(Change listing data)
----

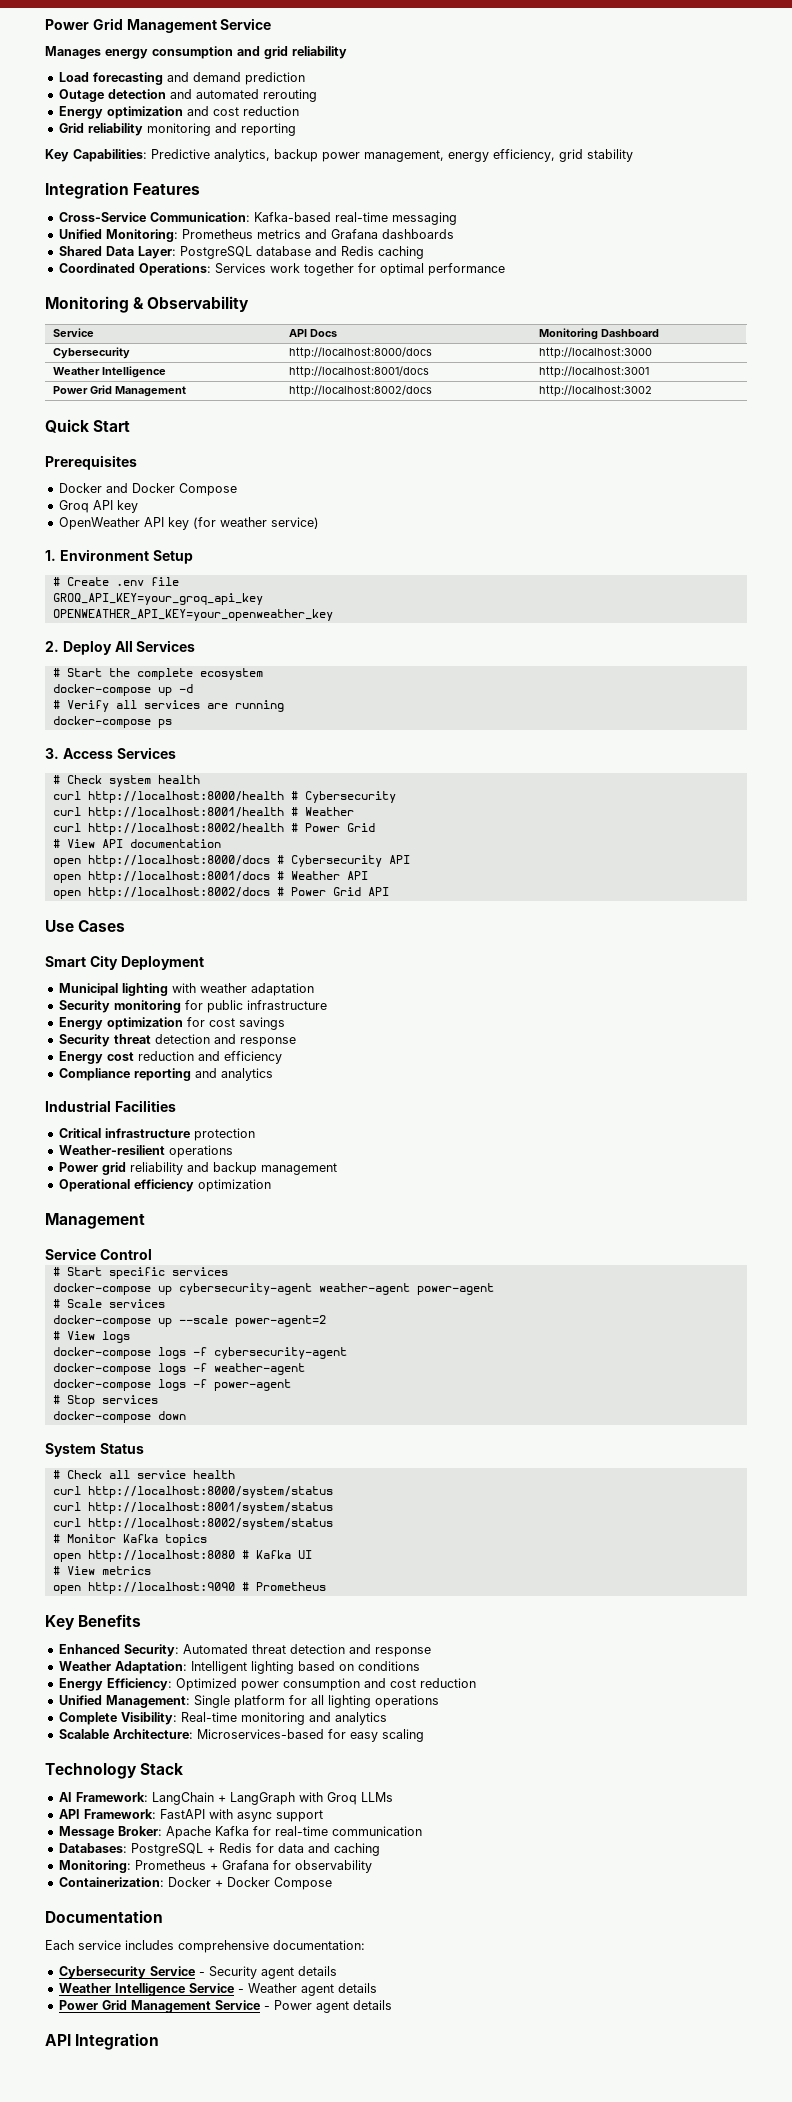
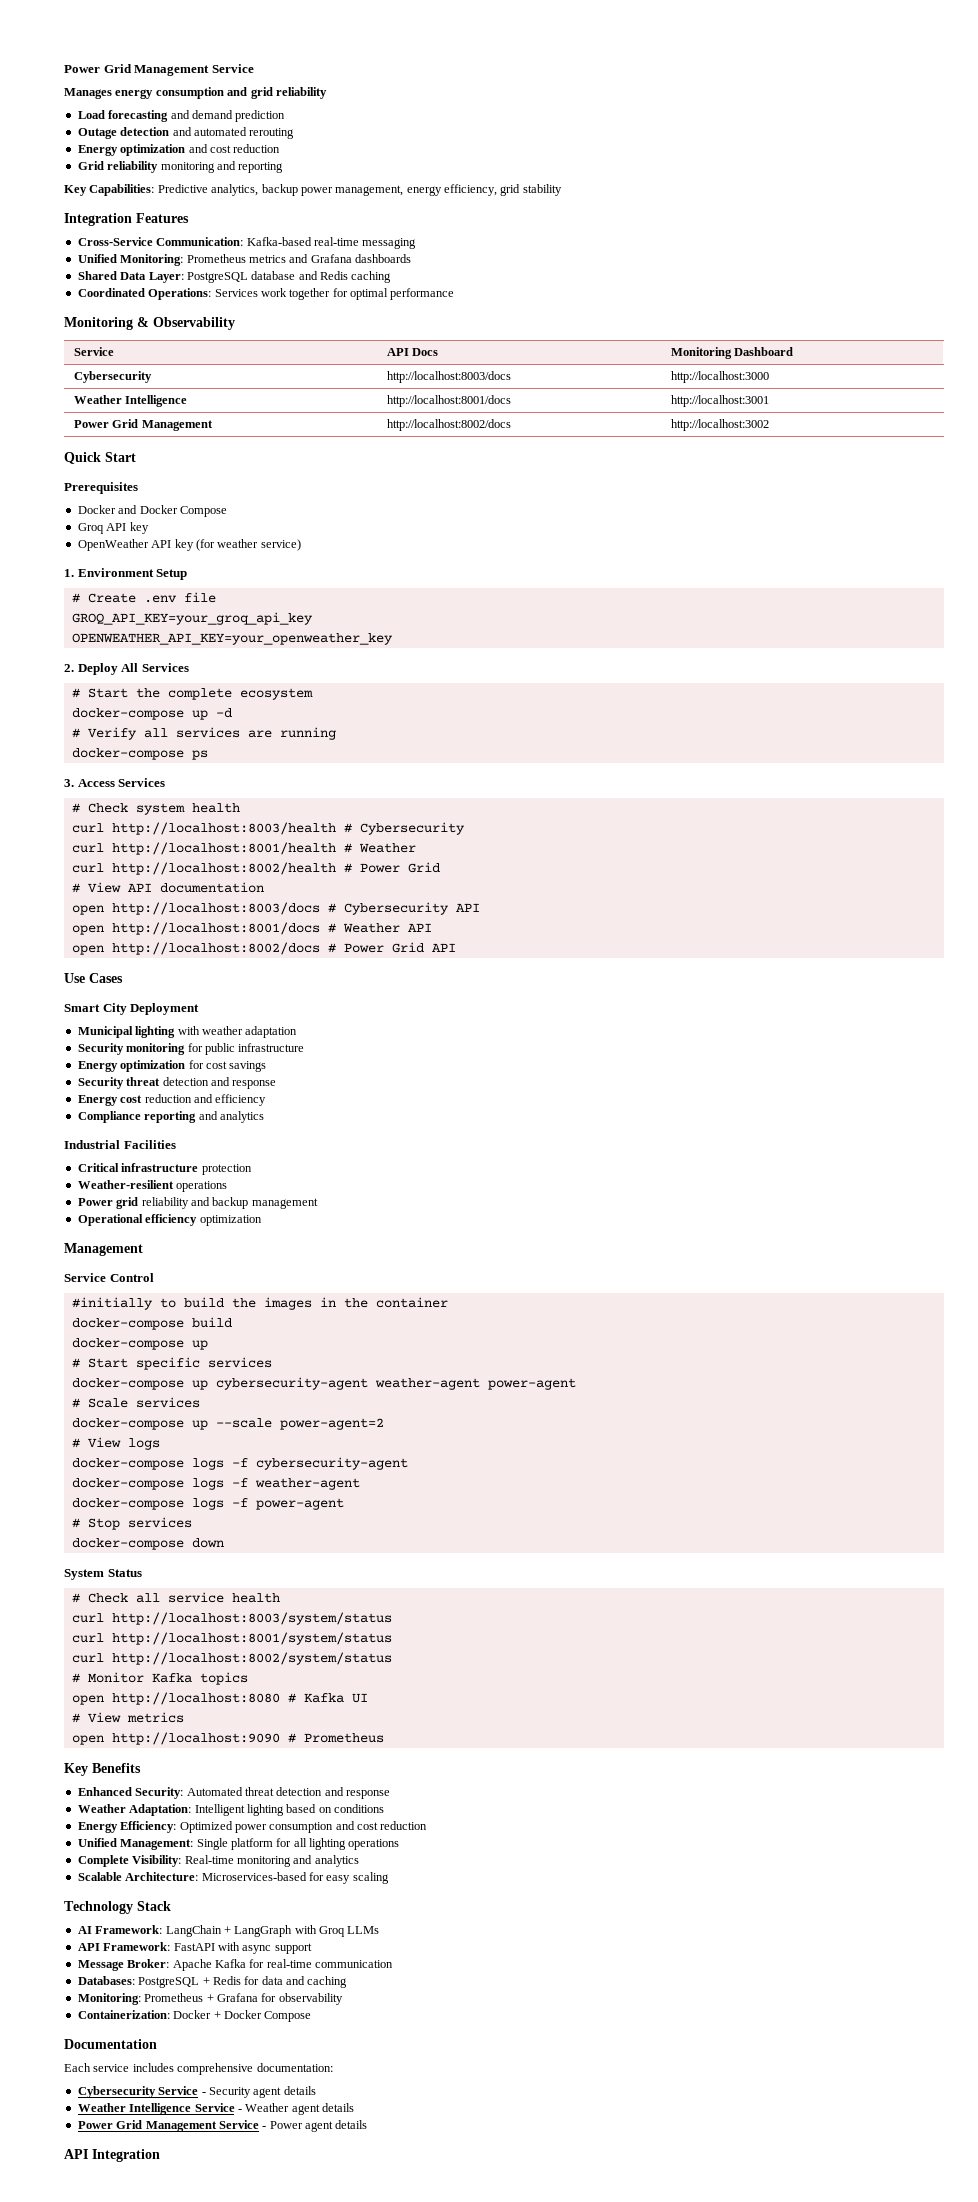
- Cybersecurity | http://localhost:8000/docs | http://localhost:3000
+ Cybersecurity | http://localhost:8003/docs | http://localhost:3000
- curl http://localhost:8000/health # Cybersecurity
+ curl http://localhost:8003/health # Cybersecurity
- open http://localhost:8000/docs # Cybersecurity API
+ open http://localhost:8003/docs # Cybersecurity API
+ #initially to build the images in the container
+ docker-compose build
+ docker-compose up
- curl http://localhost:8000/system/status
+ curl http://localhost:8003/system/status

----

All lines with the word "build" are needed; pull them from the entries and copy each.

OUTPUT FOR THIS TASK.
+ #initially to build the images in the container
+ docker-compose build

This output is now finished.